Writing in The Lancet , the researchers from the National Institute of Mental Health in Bethesda, Maryland, say: "Our data suggest that people who use MDMA [Ecstasy] as a recreational drug may unwittingly be putting themselves at risk of developing brain 5-HT [serotonin] neural injury." They add that the consequences are unclear "but may include depression, anxiety, memory disturbance and other neuropsychiatric disorders".

Ecstasy has been linked with about 70 deaths since 1987. Concern in Britain grew after the death of Leah Betts, who collapsed during her 18th birthday party in 1995.

Some experts have argued that the number of deaths is small in relation to the number of users, but the latest findings confirm earlier suggestions that Ecstasy's long-term effects are grim. Studies in rats and monkeys have shown that the drug damages the serotonin receptors in the brain and a study of 30 regular users of Ecstasy found that they had lower levels of serotonin in their cerebro-spinal fluid.

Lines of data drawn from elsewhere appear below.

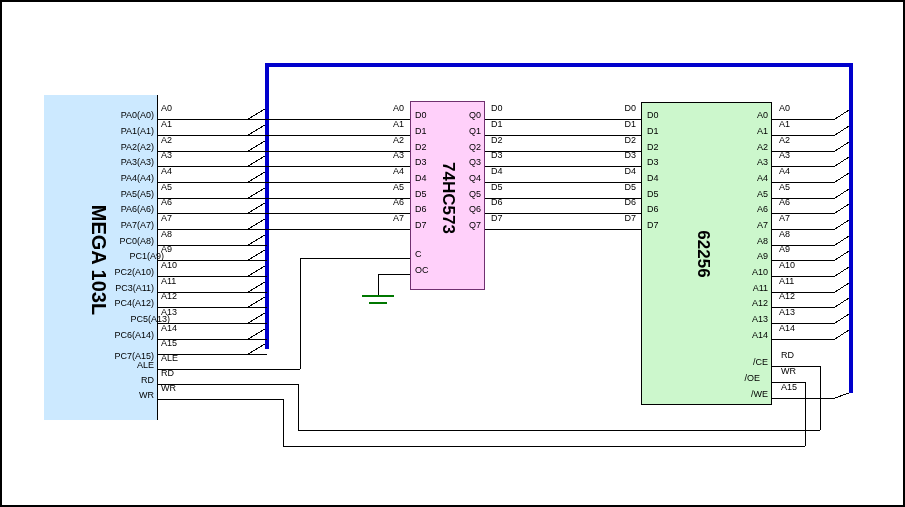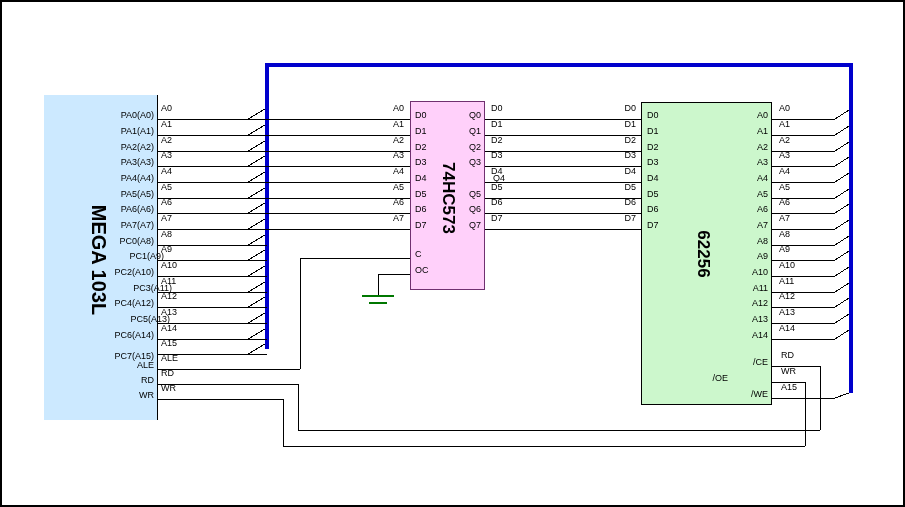"Q4" div.lbl { left: 445px -> 421px }
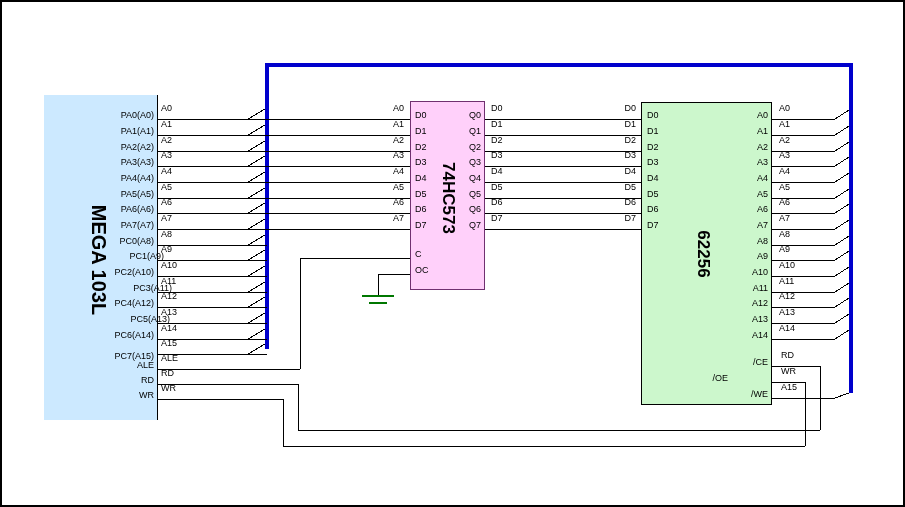"PC3(A11)" div.lbl { width: 76px -> 58px }
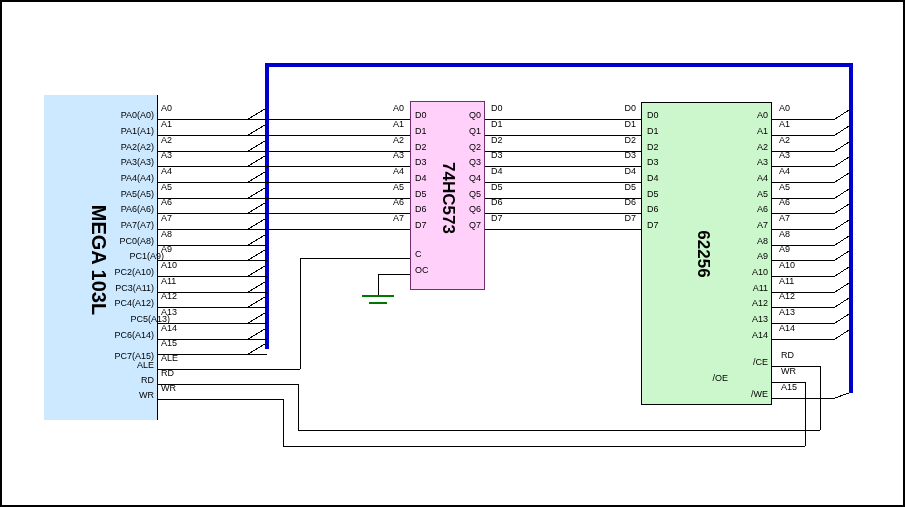"/OE" div.lbl { left: 668px -> 700px }
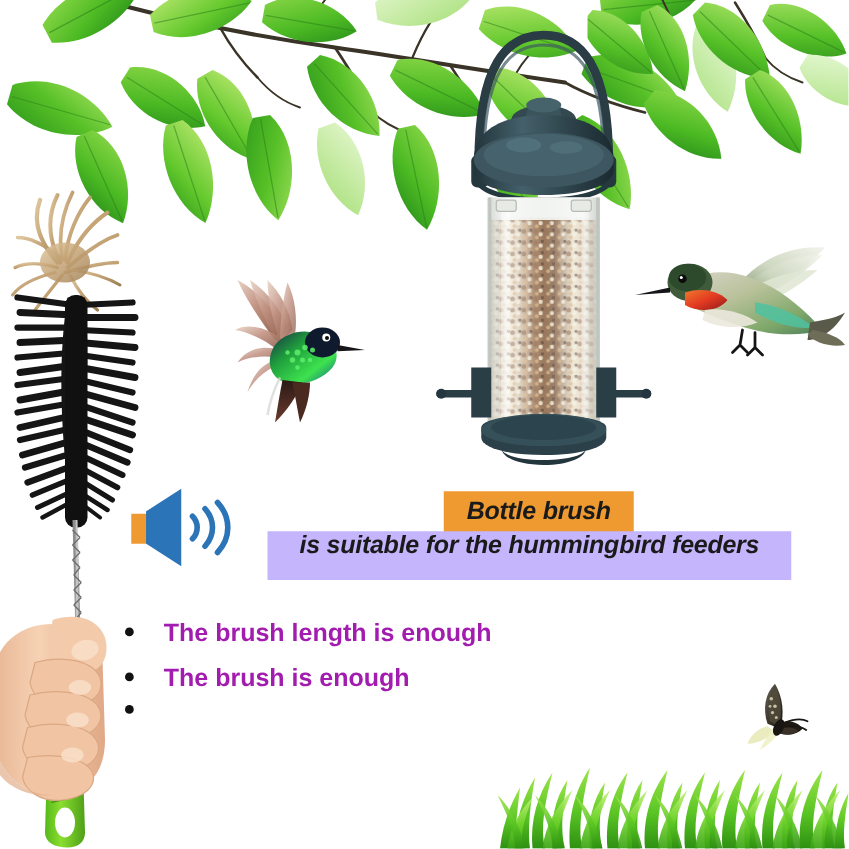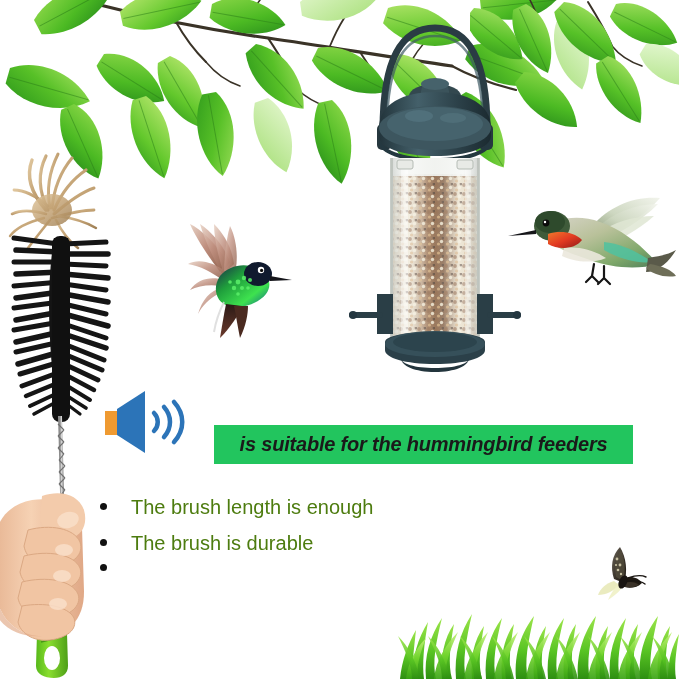"Bottle brush" div { html: none -> <div> <span>Bottle brush</span> </div> }
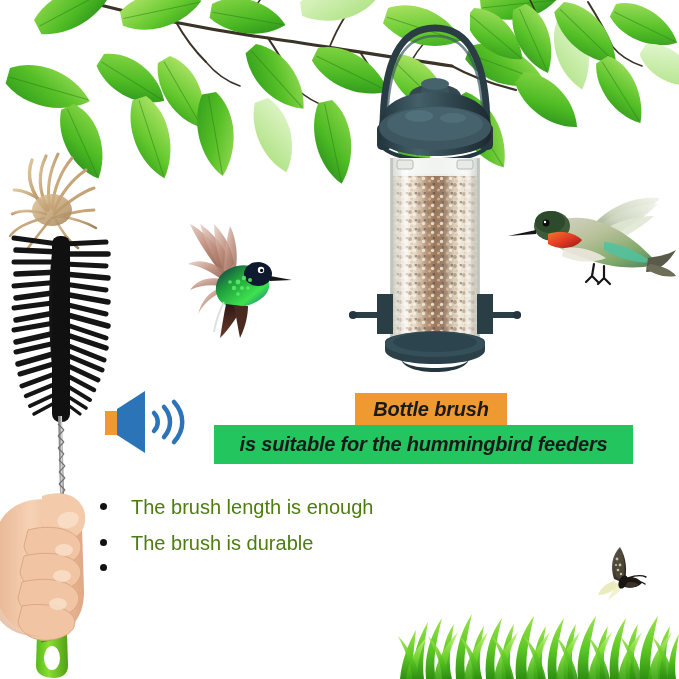"is suitable for the hummingbird" #banner-bottom { align-items: center -> flex-start; background: #22c55e -> #c4b5fd }
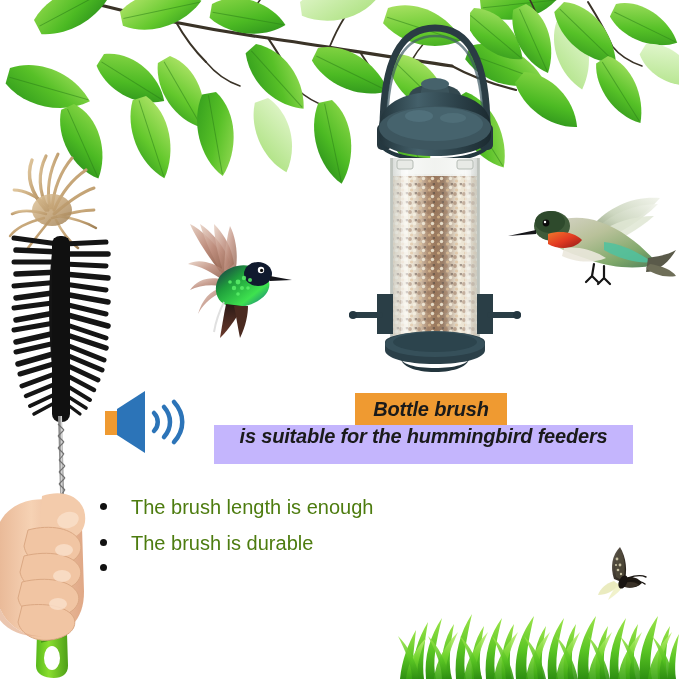"The brush length is enough" #feature-list .feature-text { color: #4d7c0f -> #a21caf; font-weight: normal -> bold }
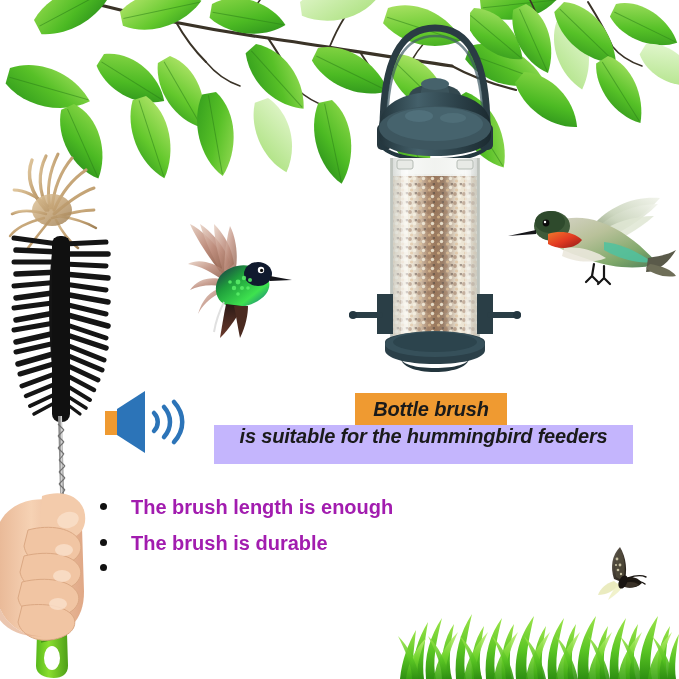"The brush is durable" span.feature-text { text: durable -> enough }
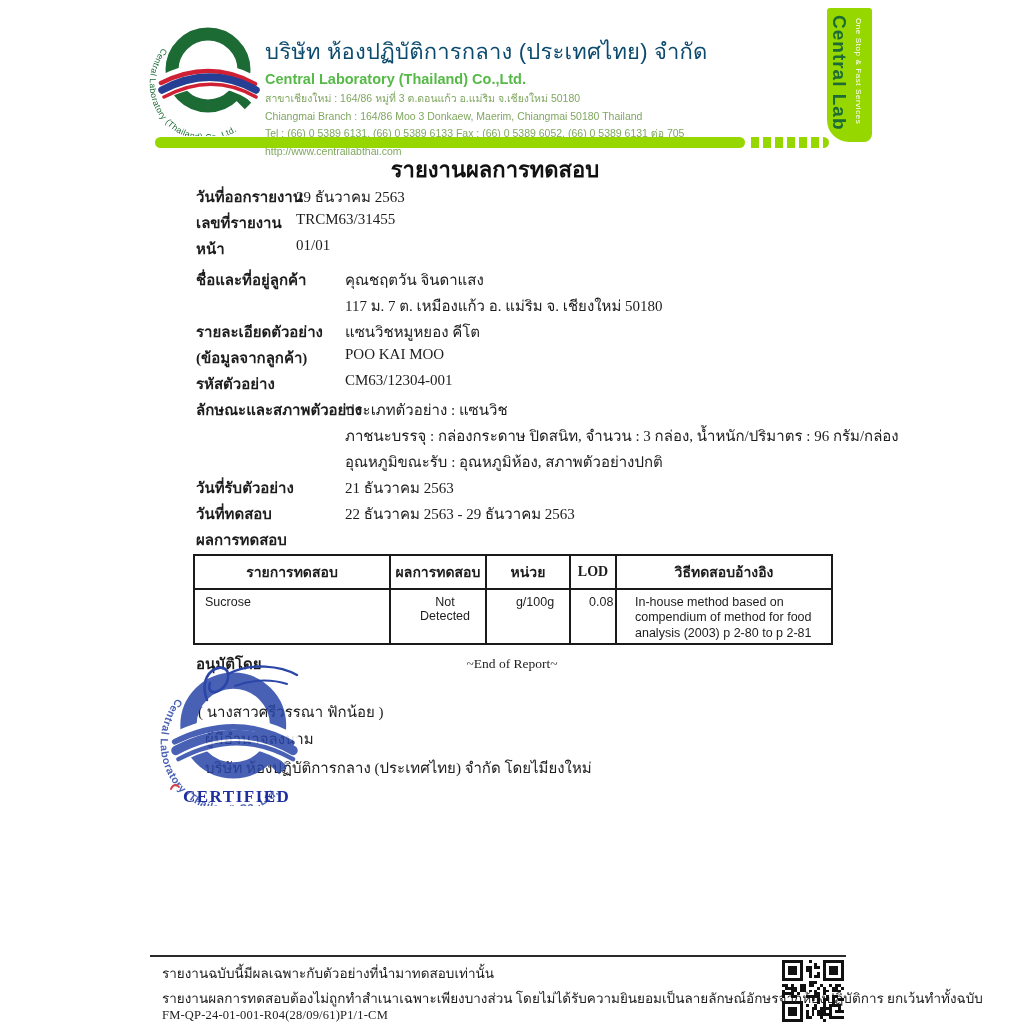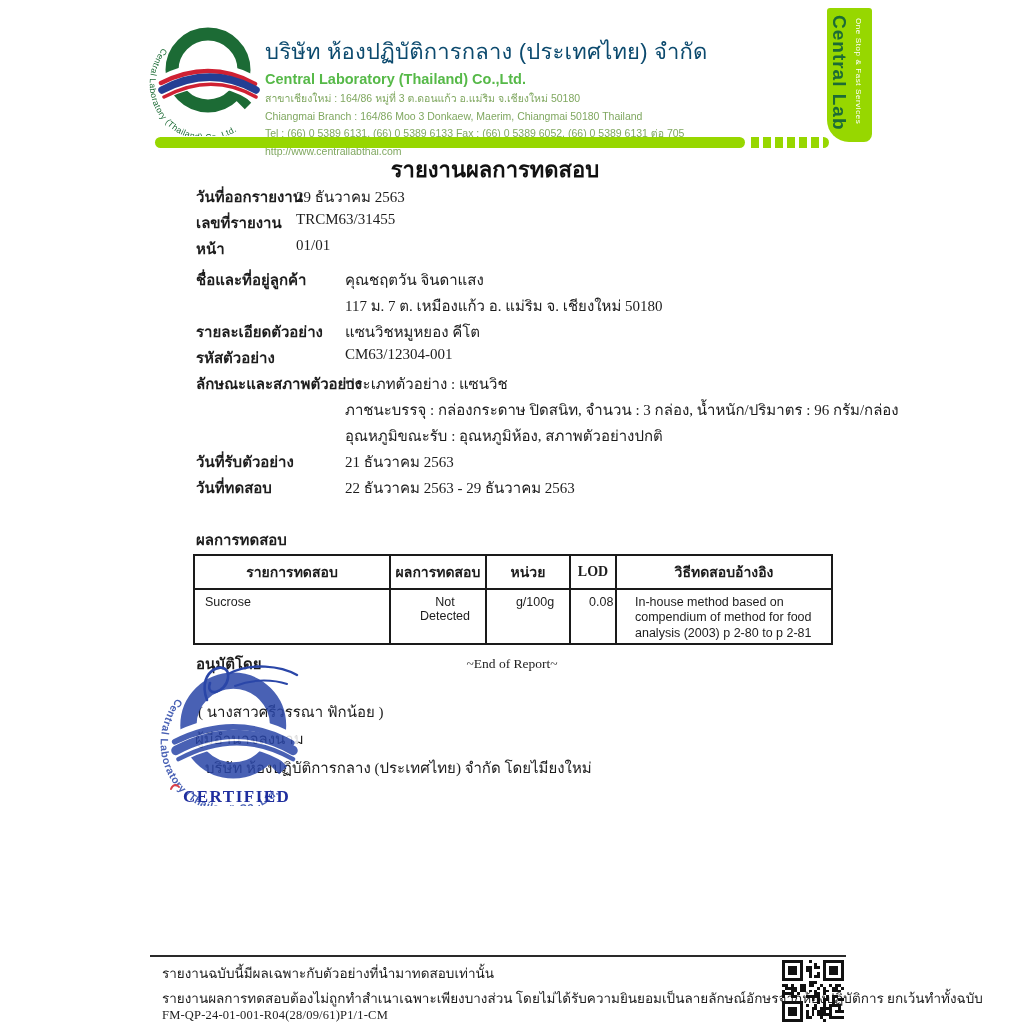"(ข้อมูลจากลูกค้า)" div.frow { html: none -> <div> <span>(ข้อมูลจากลูกค้า)</span> <span>POO KAI MOO</span> </div> }
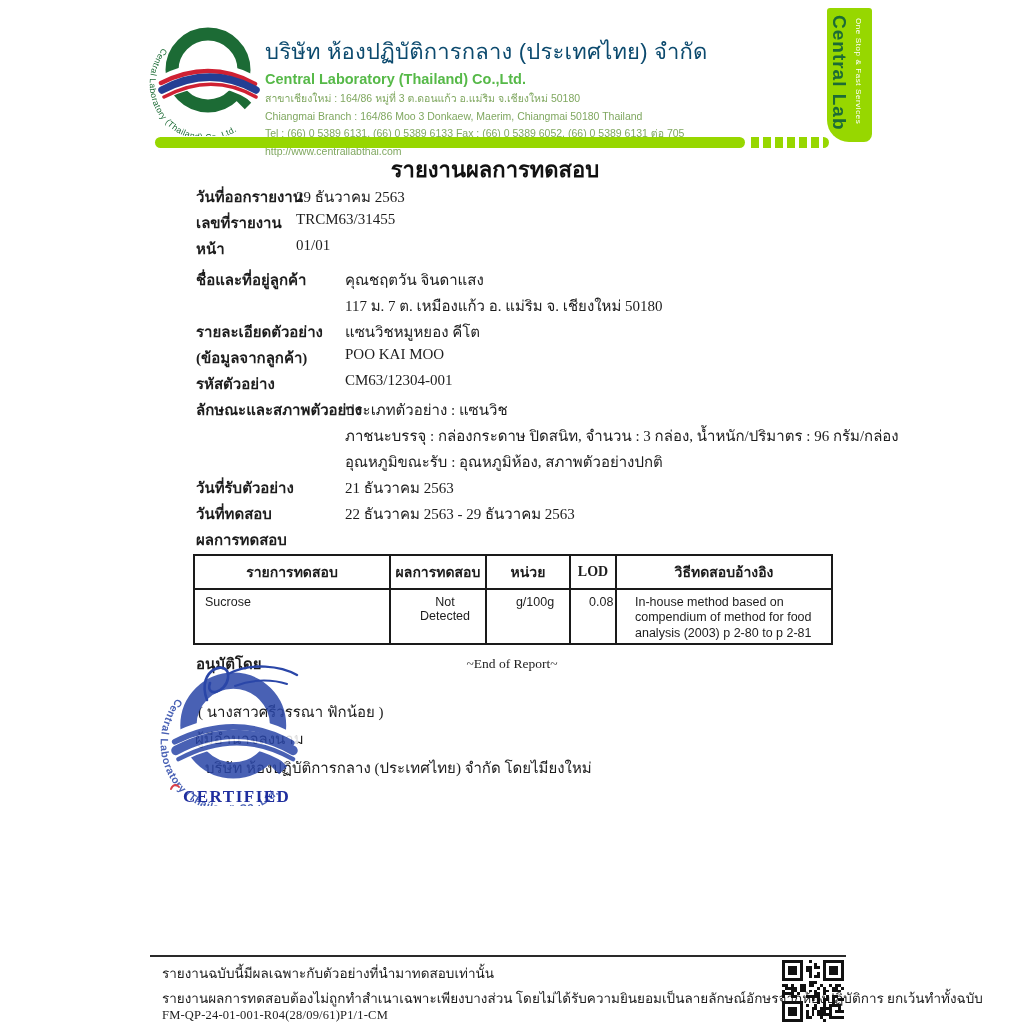"ผู้มีอำนาจลงนาม" div.abs { left: 180px -> 190px }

There have been reports of regular users of Ecstasy suffering mental breakdowns and the British Medical Journal warned in an editorial two years ago that the drug might lead to psychiatric abnormalities. Psychiatrists said damage might be slow and insidious and problems such as major depression could take years to appear.

One study in Sheffield showed that a single dose of Ecstasy equivalent to that taken by a human caused considerable degeneration in the brains of rats. An American study of squirrel monkeys showed that although damaged nerve fibres did grow back, they were abnormal.